··· Listed records

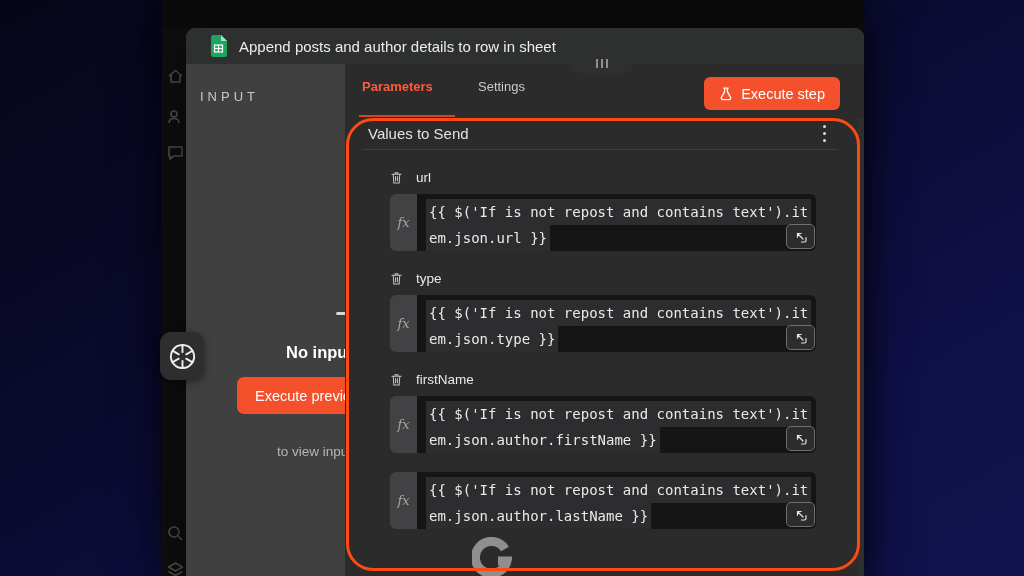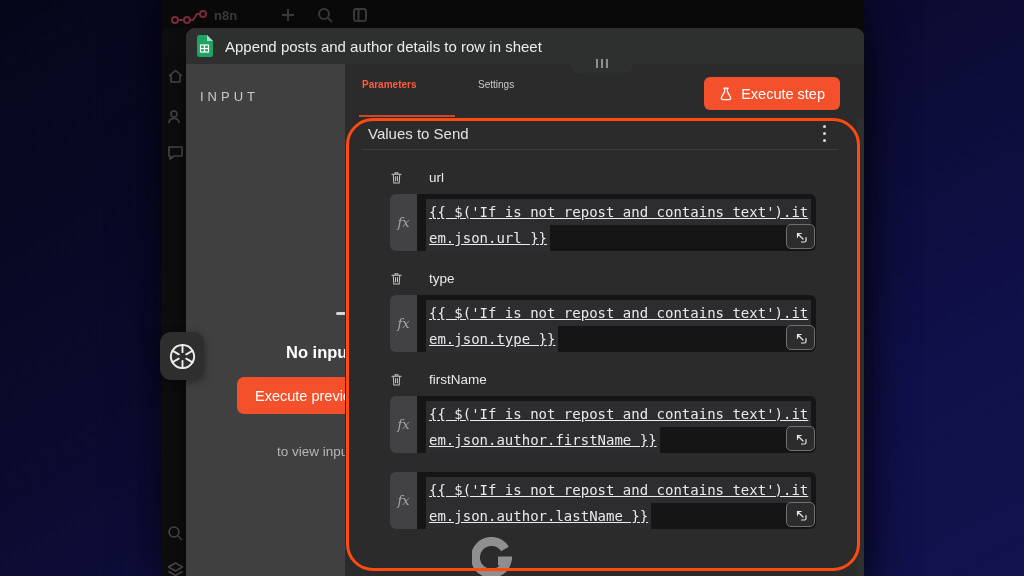"n8n" div.topbar { html: <div> <svg> <g> <circle></circle> <line></line> <circle></circle> <path></path> <circle></circle> </g> </svg> <span>n8n</span> <svg> <path></path> </svg> <svg> <circle></circle> <line></line> </svg> <svg> <rect></rect> <line></line> </svg> </div> -> none }
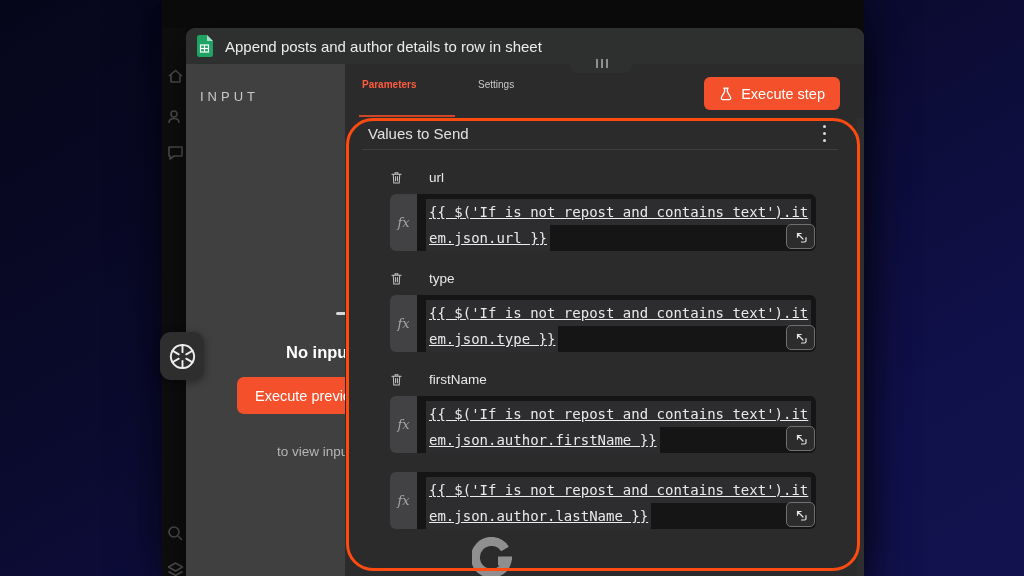"Append posts and author details" .ndv-header { padding-left: 10px -> 24px }
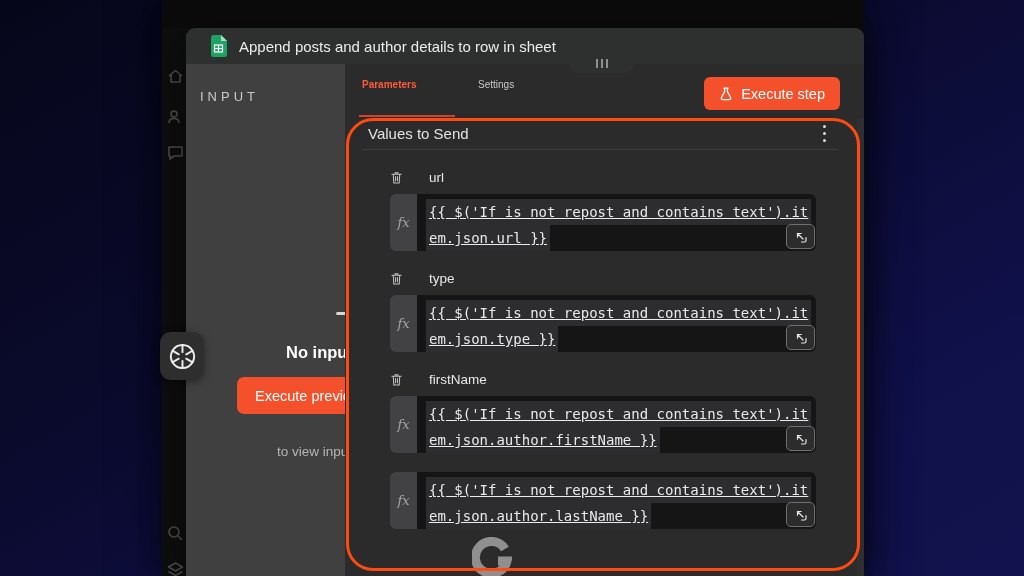"Parameters" .tab { font-size: 10px -> 13px }
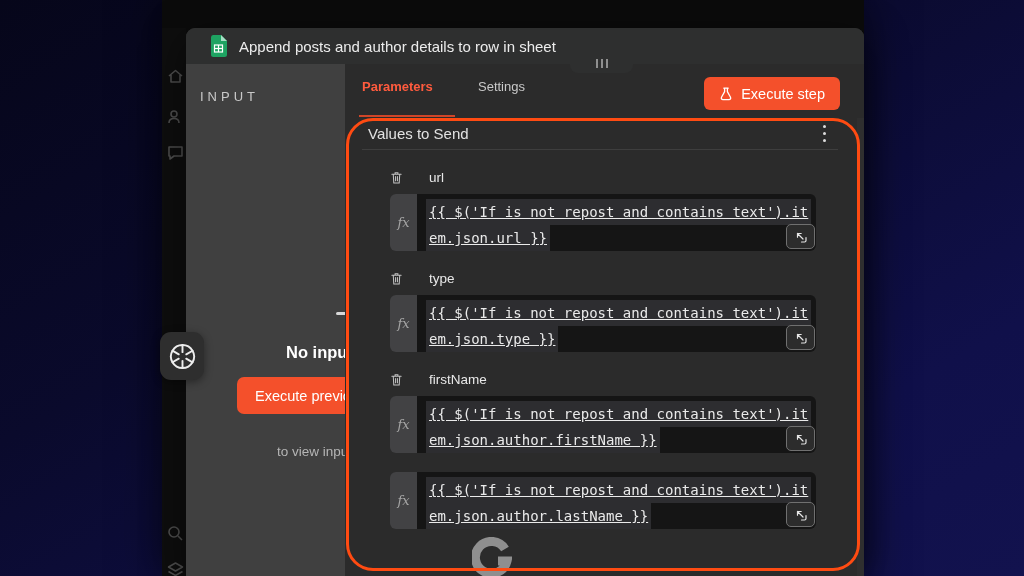"url" .field-head { gap: 26px -> 13px }
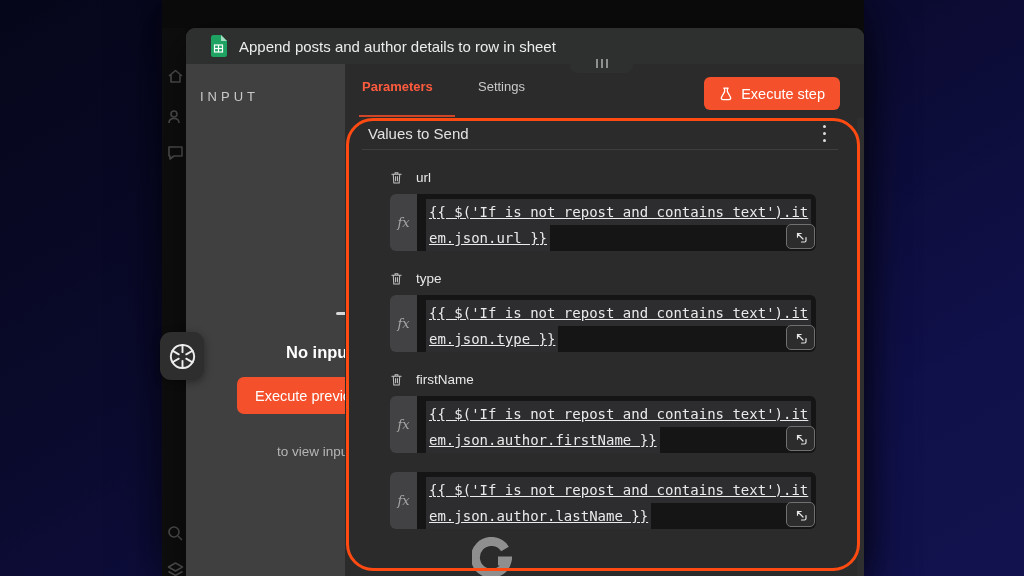"{{ $('If is not repost" .expr .line { text-decoration: underline -> none }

······

**Exercise prompt**
Set the data above down again exactly as given, with no pictures.

**The answer**
"n8n" div.topbar { html: <div> <svg> <g> <circle></circle> <line></line> <circle></circle> <path></path> <circle></circle> </g> </svg> <span>n8n</span> <svg> <path></path> </svg> <svg> <circle></circle> <line></line> </svg> <svg> <rect></rect> <line></line> </svg> </div> -> none }
"Append posts and author details" .ndv-header { padding-left: 10px -> 24px }
"Parameters" .tab { font-size: 10px -> 13px }
"url" .field-head { gap: 26px -> 13px }
"{{ $('If is not repost" .expr .line { text-decoration: underline -> none }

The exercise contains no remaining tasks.